DIRECTIONS
The records below need to come back exactly as they are, pictures omitted.

DATASET RECORDS
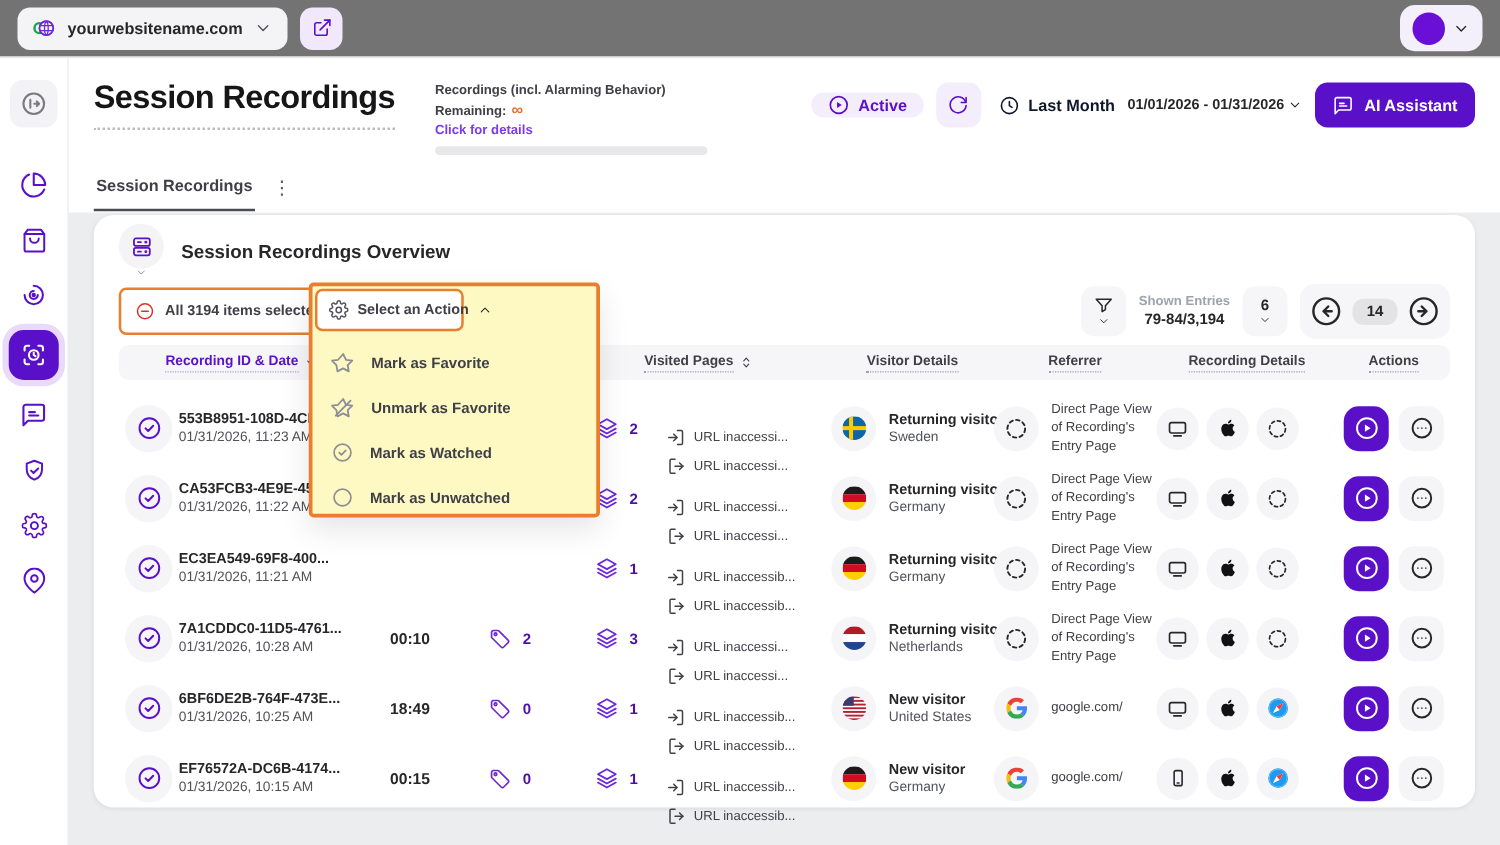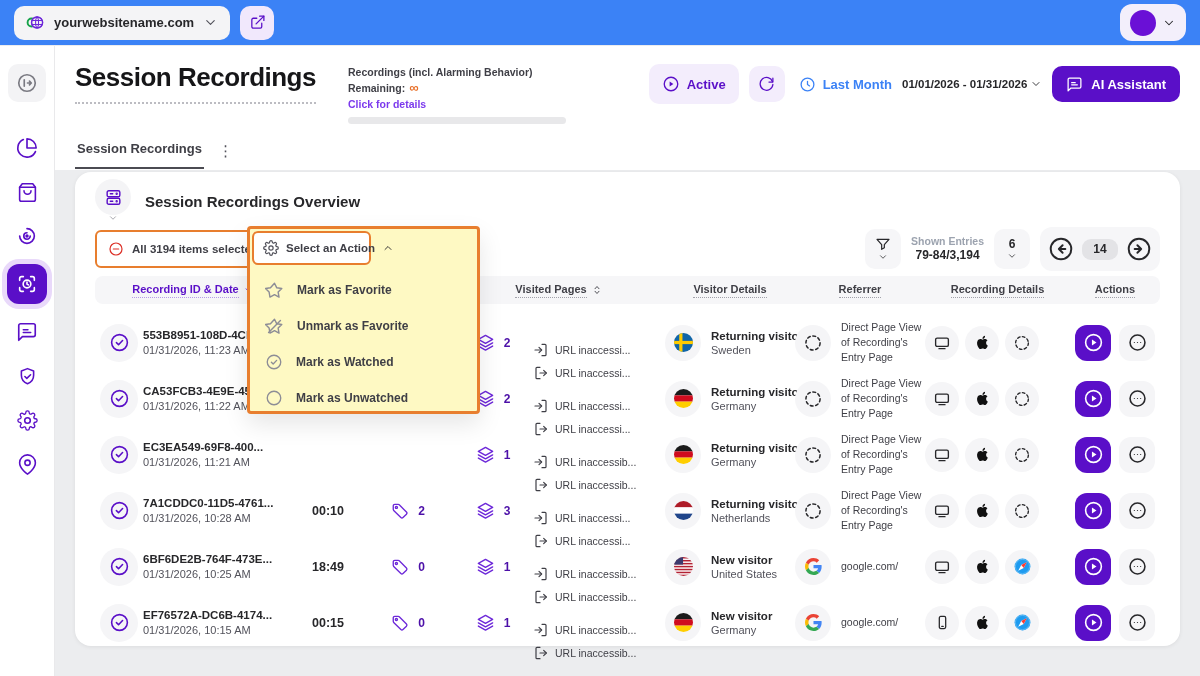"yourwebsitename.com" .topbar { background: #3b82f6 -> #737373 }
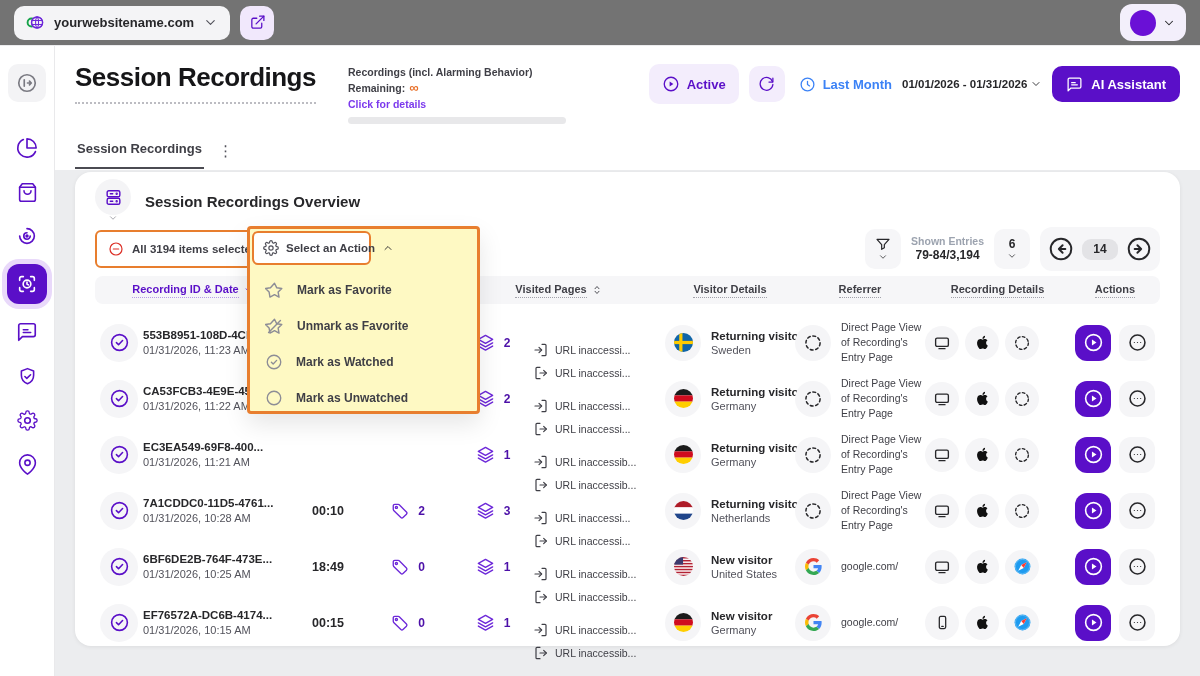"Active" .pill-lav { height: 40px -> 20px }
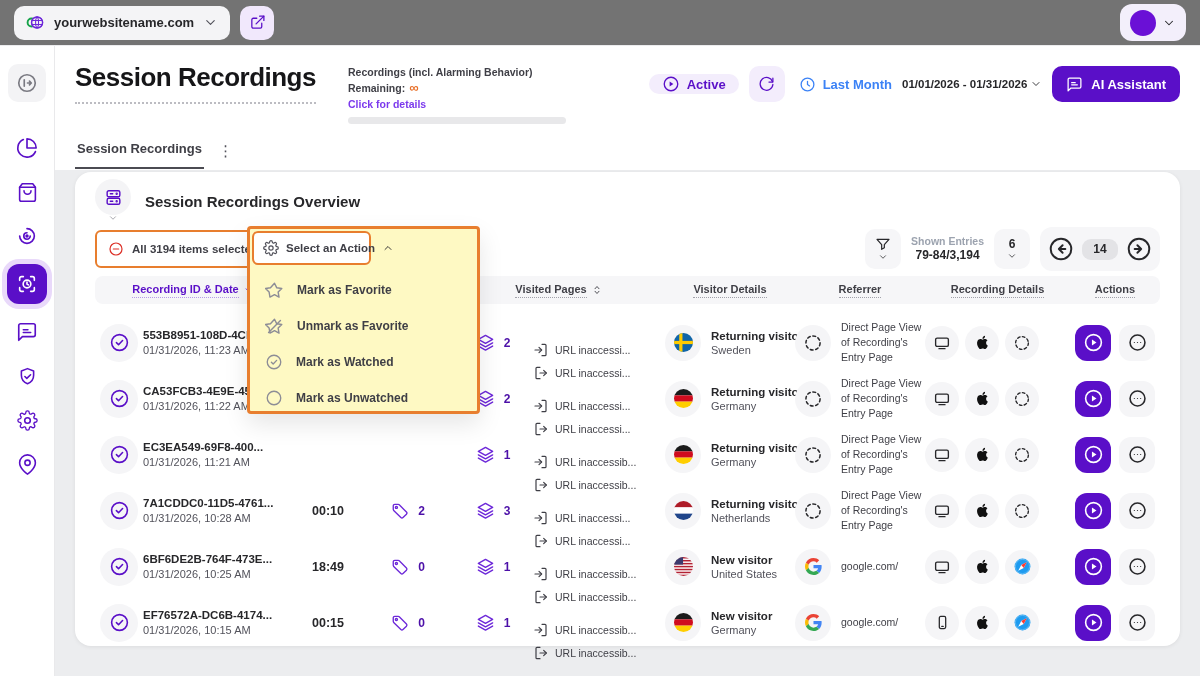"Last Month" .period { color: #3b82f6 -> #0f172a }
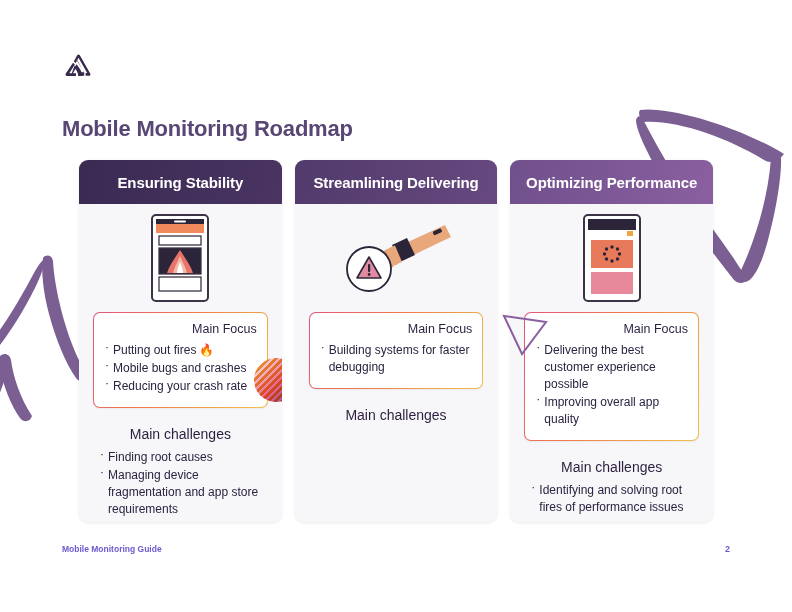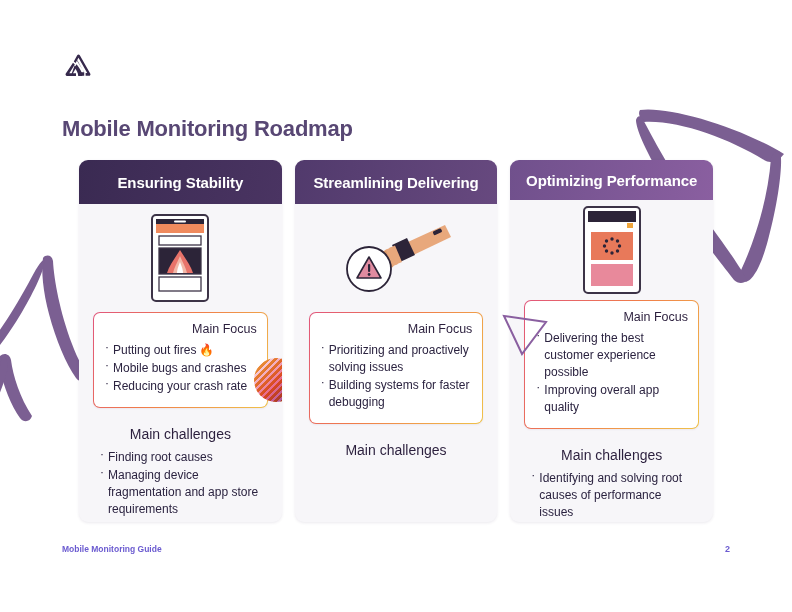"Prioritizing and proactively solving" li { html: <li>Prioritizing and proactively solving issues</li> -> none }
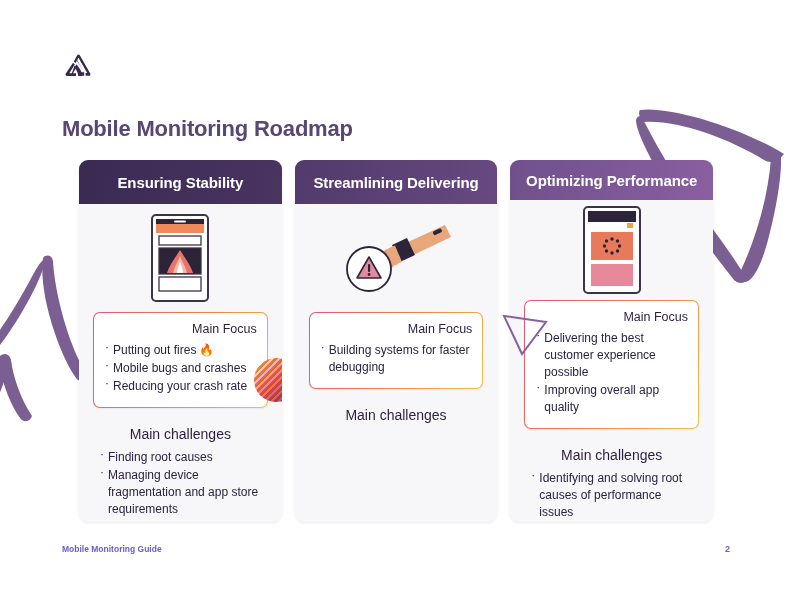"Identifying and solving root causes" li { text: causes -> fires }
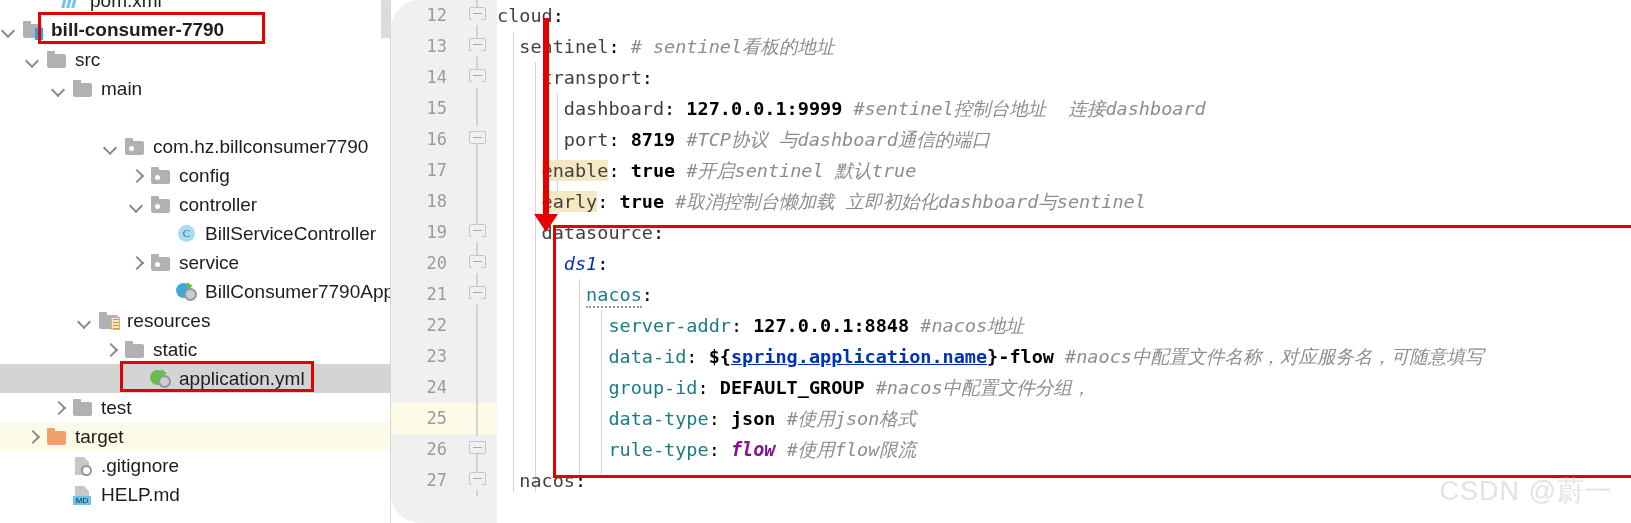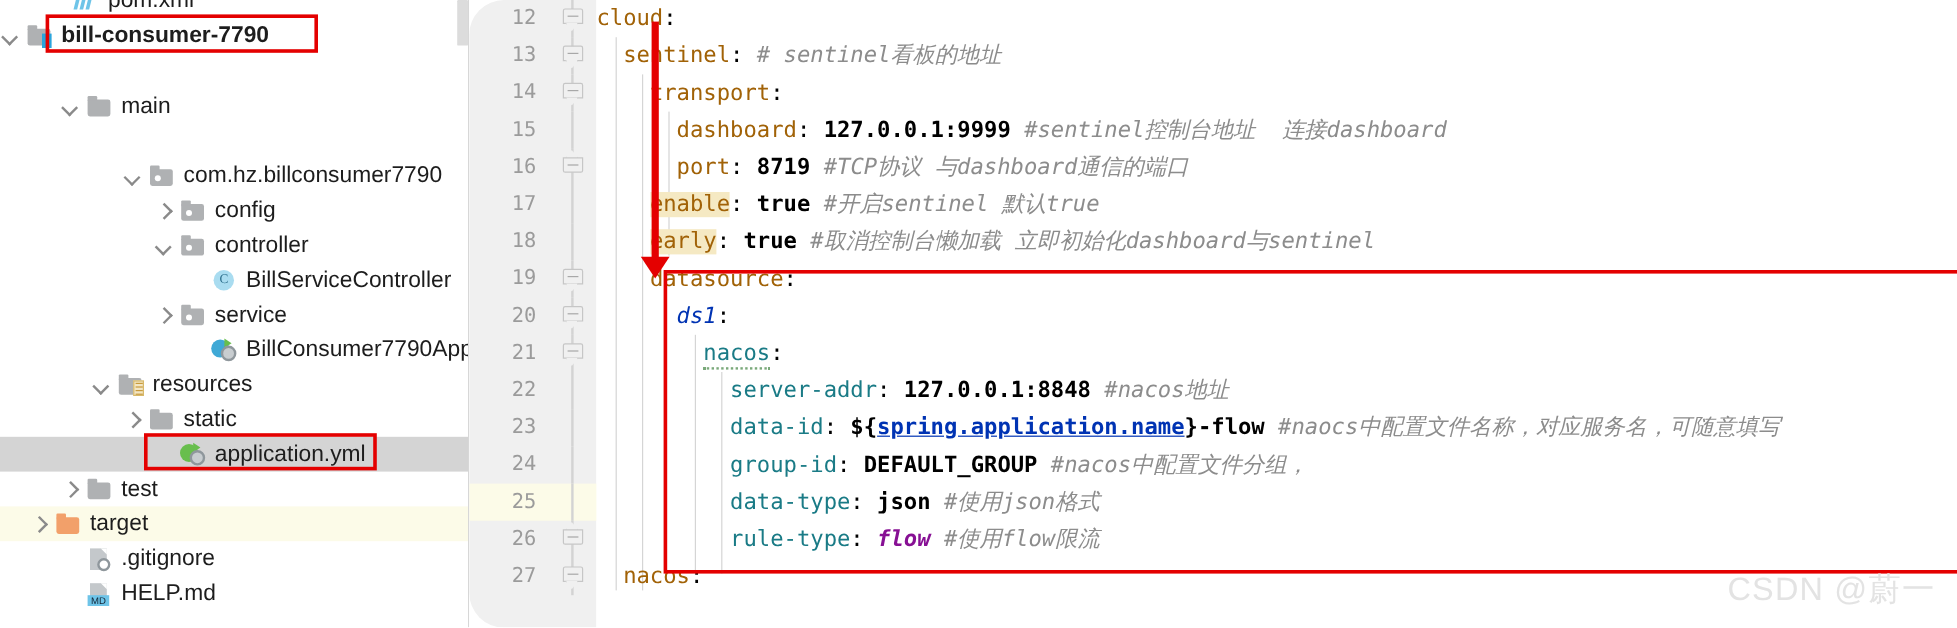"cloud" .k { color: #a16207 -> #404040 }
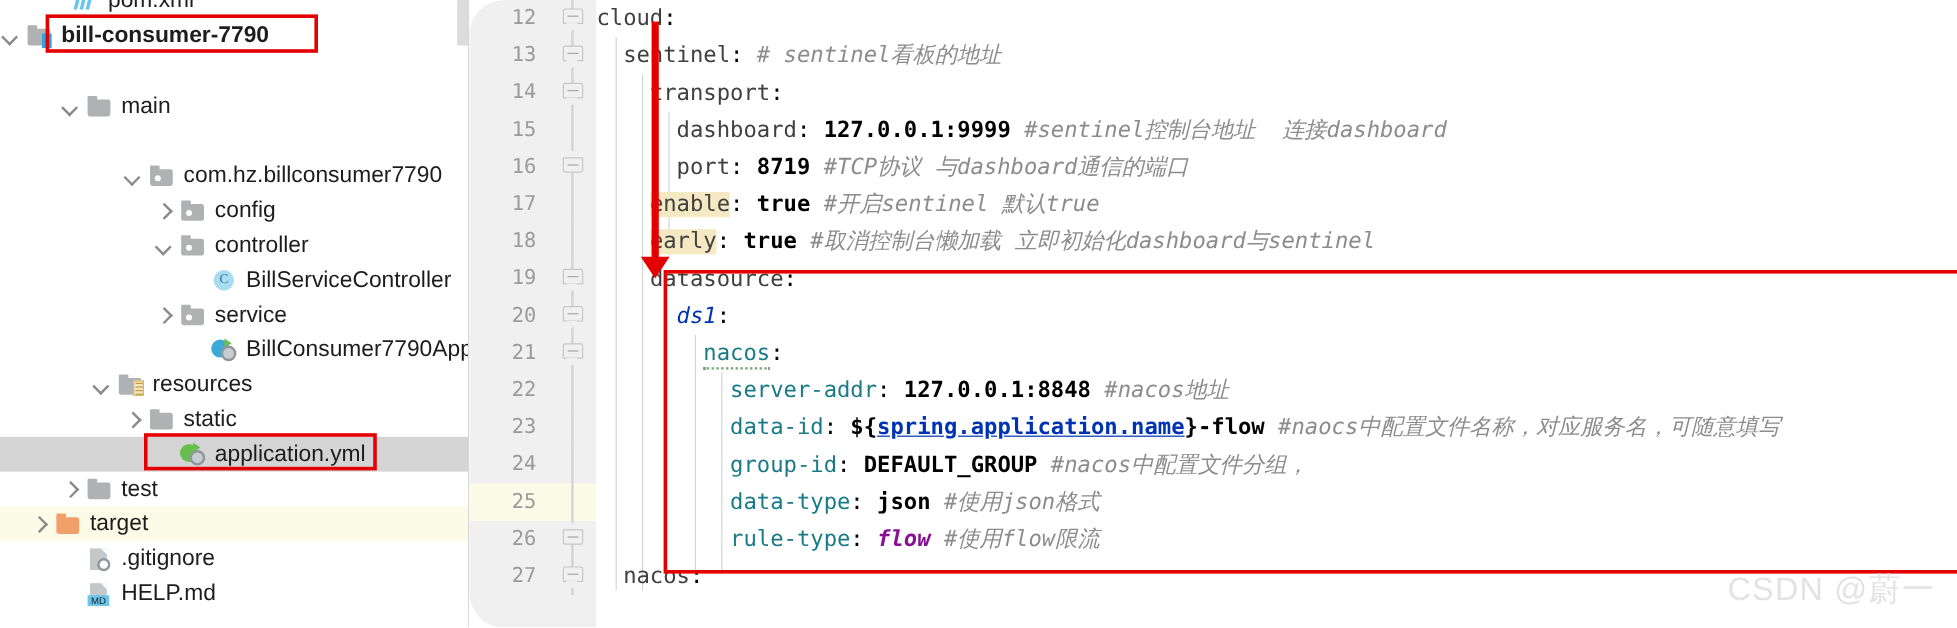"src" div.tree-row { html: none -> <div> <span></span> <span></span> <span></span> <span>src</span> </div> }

RESULT
"yourwebsitename.com" .topbar { background: #3b82f6 -> #737373 }
"Active" .pill-lav { height: 40px -> 20px }
"Last Month" .period { color: #3b82f6 -> #0f172a }
"Prioritizing and proactively solving" li { html: <li>Prioritizing and proactively solving issues</li> -> none }
"Identifying and solving root causes" li { text: causes -> fires }
"cloud" .k { color: #a16207 -> #404040 }
"src" div.tree-row { html: none -> <div> <span></span> <span></span> <span></span> <span>src</span> </div> }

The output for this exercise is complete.